GPU performance: Nvidia Quadro vs Nvidia GeForce

One of the mysteries of the modern age is the existence of two distinct lines of graphics cards by the two big manufacturers, Nvidia and ATI/AMD. There are gamer-level cards, and professional-level cards. What are their differences? Obviously, gamer-level cards are cheap, because the companies face stiff competition from each other, and want to sell as many of them as possible to make a profit. So, why are professional-level cards so much more expensive?

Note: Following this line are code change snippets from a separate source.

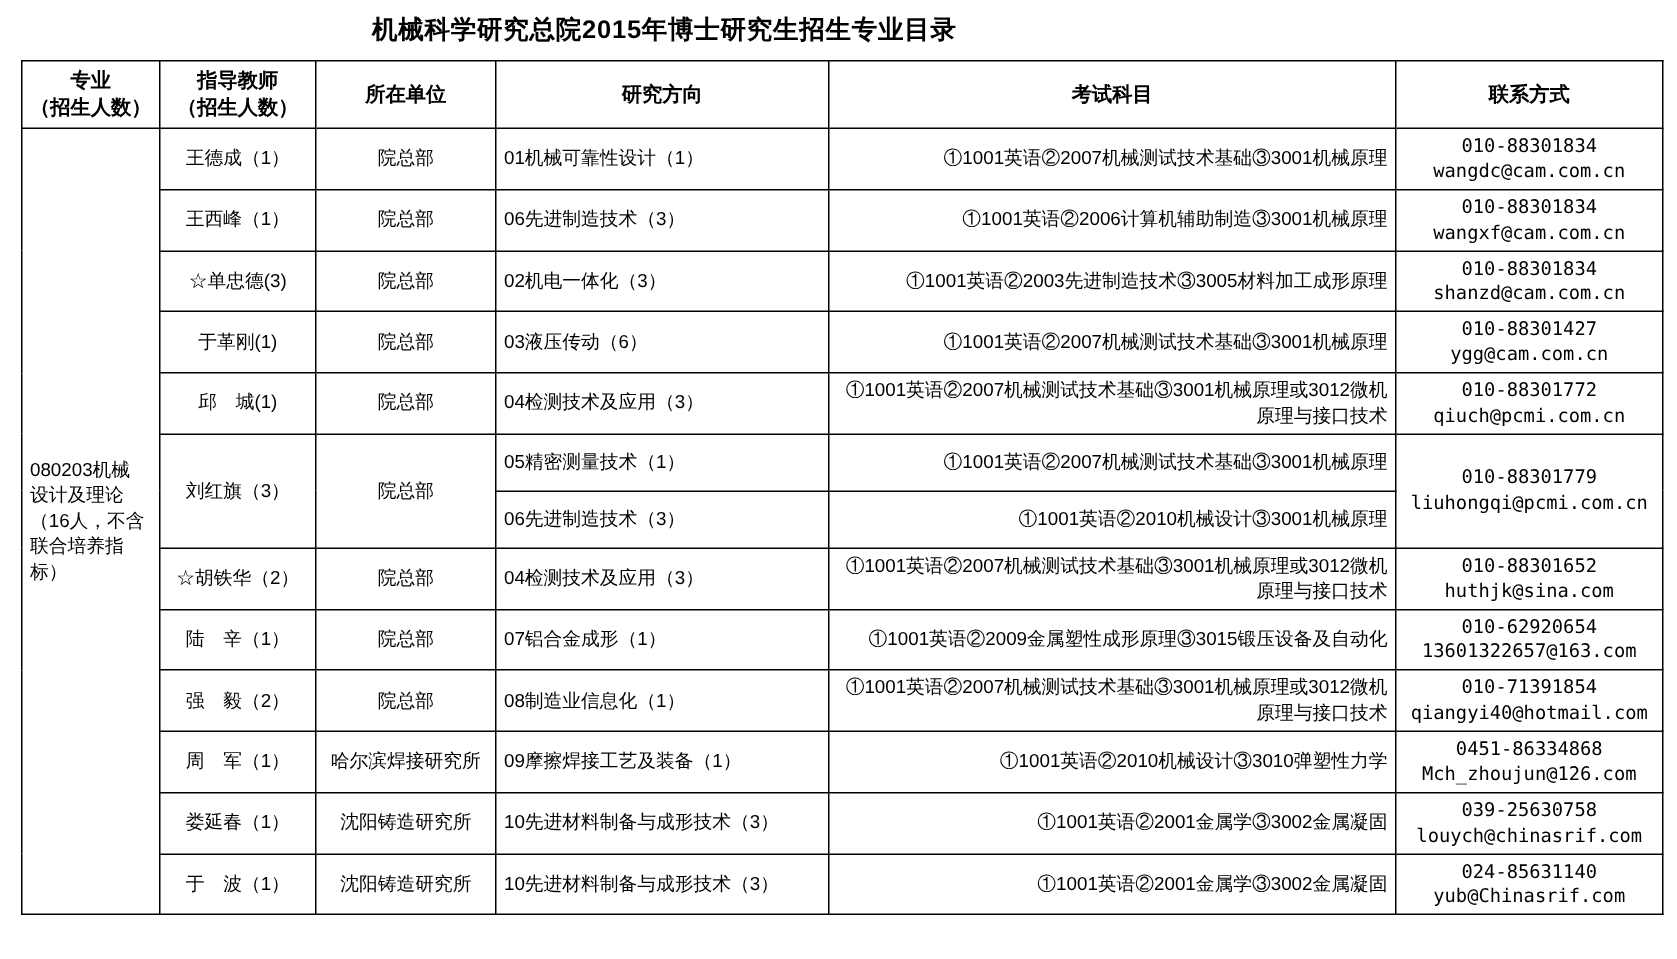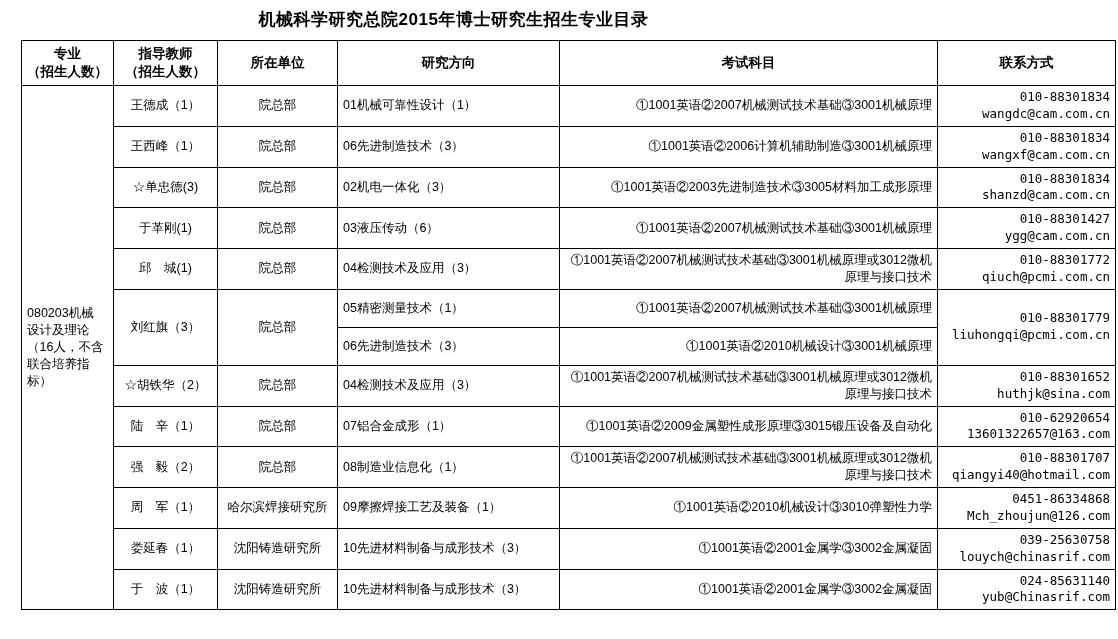--- a/index.html
+++ b/index.html
@@ -19,7 +19,6 @@
     height: 639px;
     position: relative;
     box-sizing: border-box;
-    padding-left: 21px;
   }
   .doc-title {
     text-align: center;

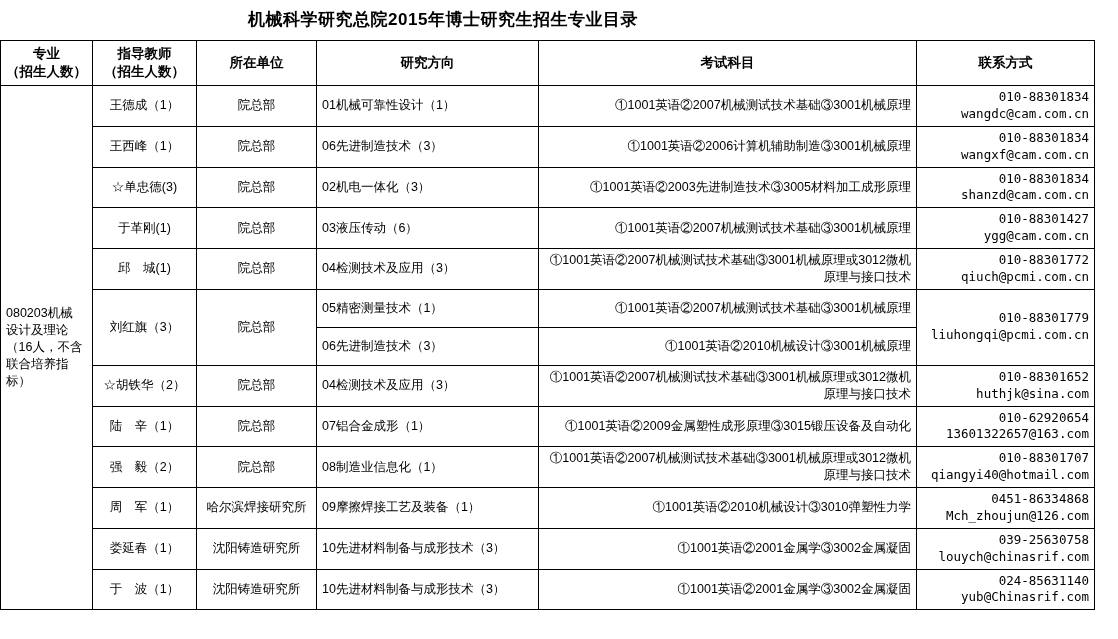--- a/index.html
+++ b/index.html
@@ -31,7 +31,7 @@
   table.catalog {
     border-collapse: collapse;
     width: 1094px;
-    margin: 0 0;
+    margin: 0 14px;
     table-layout: fixed;
   }
   table.catalog th,

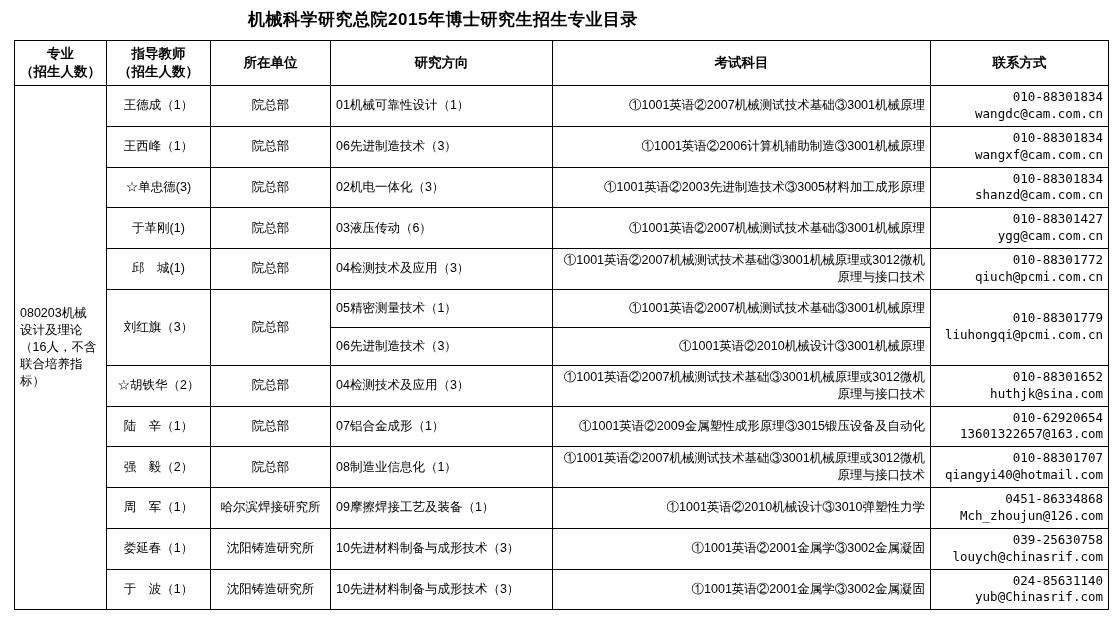--- a/index.html
+++ b/index.html
@@ -65,7 +65,7 @@
   td.dir { text-align: left; padding-left: 7px; }
   td.exam { text-align: right; padding-left: 6px; }
   td.contact {
-    text-align: right;
+    text-align: center;
     padding-left: 5px;
     font-family: "DejaVu Sans Mono", monospace;
     font-size: 11.5px;

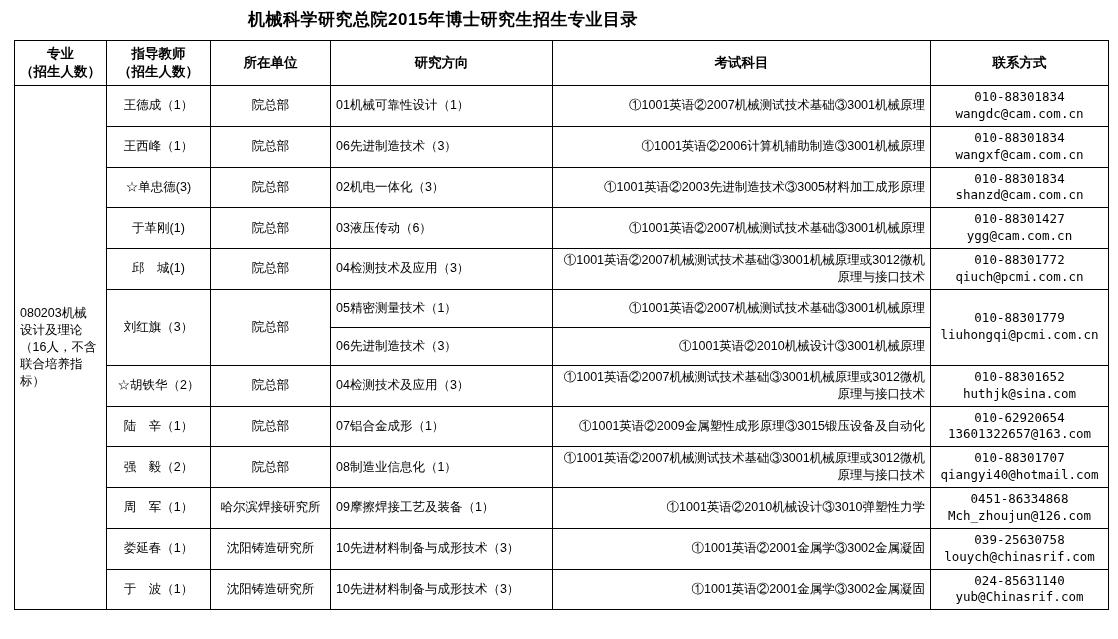--- a/index.html
+++ b/index.html
@@ -196,7 +196,7 @@
         <td class="unit">院总部</td>
         <td class="dir">08制造业信息化（1）</td>
         <td class="exam">①1001英语②2007机械测试技术基础③3001机械原理或3012微机原理与接口技术</td>
-        <td class="contact">010-88301707
+        <td class="contact">010-71391854
 qiangyi40@hotmail.com</td>
       </tr>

For comparison, an “entry-level” $700 Quadro 4000 is significantly slower than a $530 high-end GeForce GTX 680, at least according to my measurements using several Vrui applications, and the closest performance-equivalent to a GeForce GTX 680 I could find was a Quadro 6000 for a whopping $3660. Granted, the Quadro 6000 has 6GB of video RAM to the GeForce’s 2GB, but that doesn’t explain the difference.

So, is the Quadro a lot faster than the GeForce? According to web lore, it is, by a large factor of 10x or so (oh how I wish I could find a link to a benchmark right now, but please read on). But wait: the quoted performance difference is for “professional” or “workstation” applications. What are those? Well, CAD, obviously. What’s common in CAD? Wireframe rendering and double-sided surfaces. Could it be that these two features were specifically targeted for crippling in the GeForce driver, because they are so common to “workstation” applications, and so rarely used in games, to justify the Quadro’s price tags? No, right?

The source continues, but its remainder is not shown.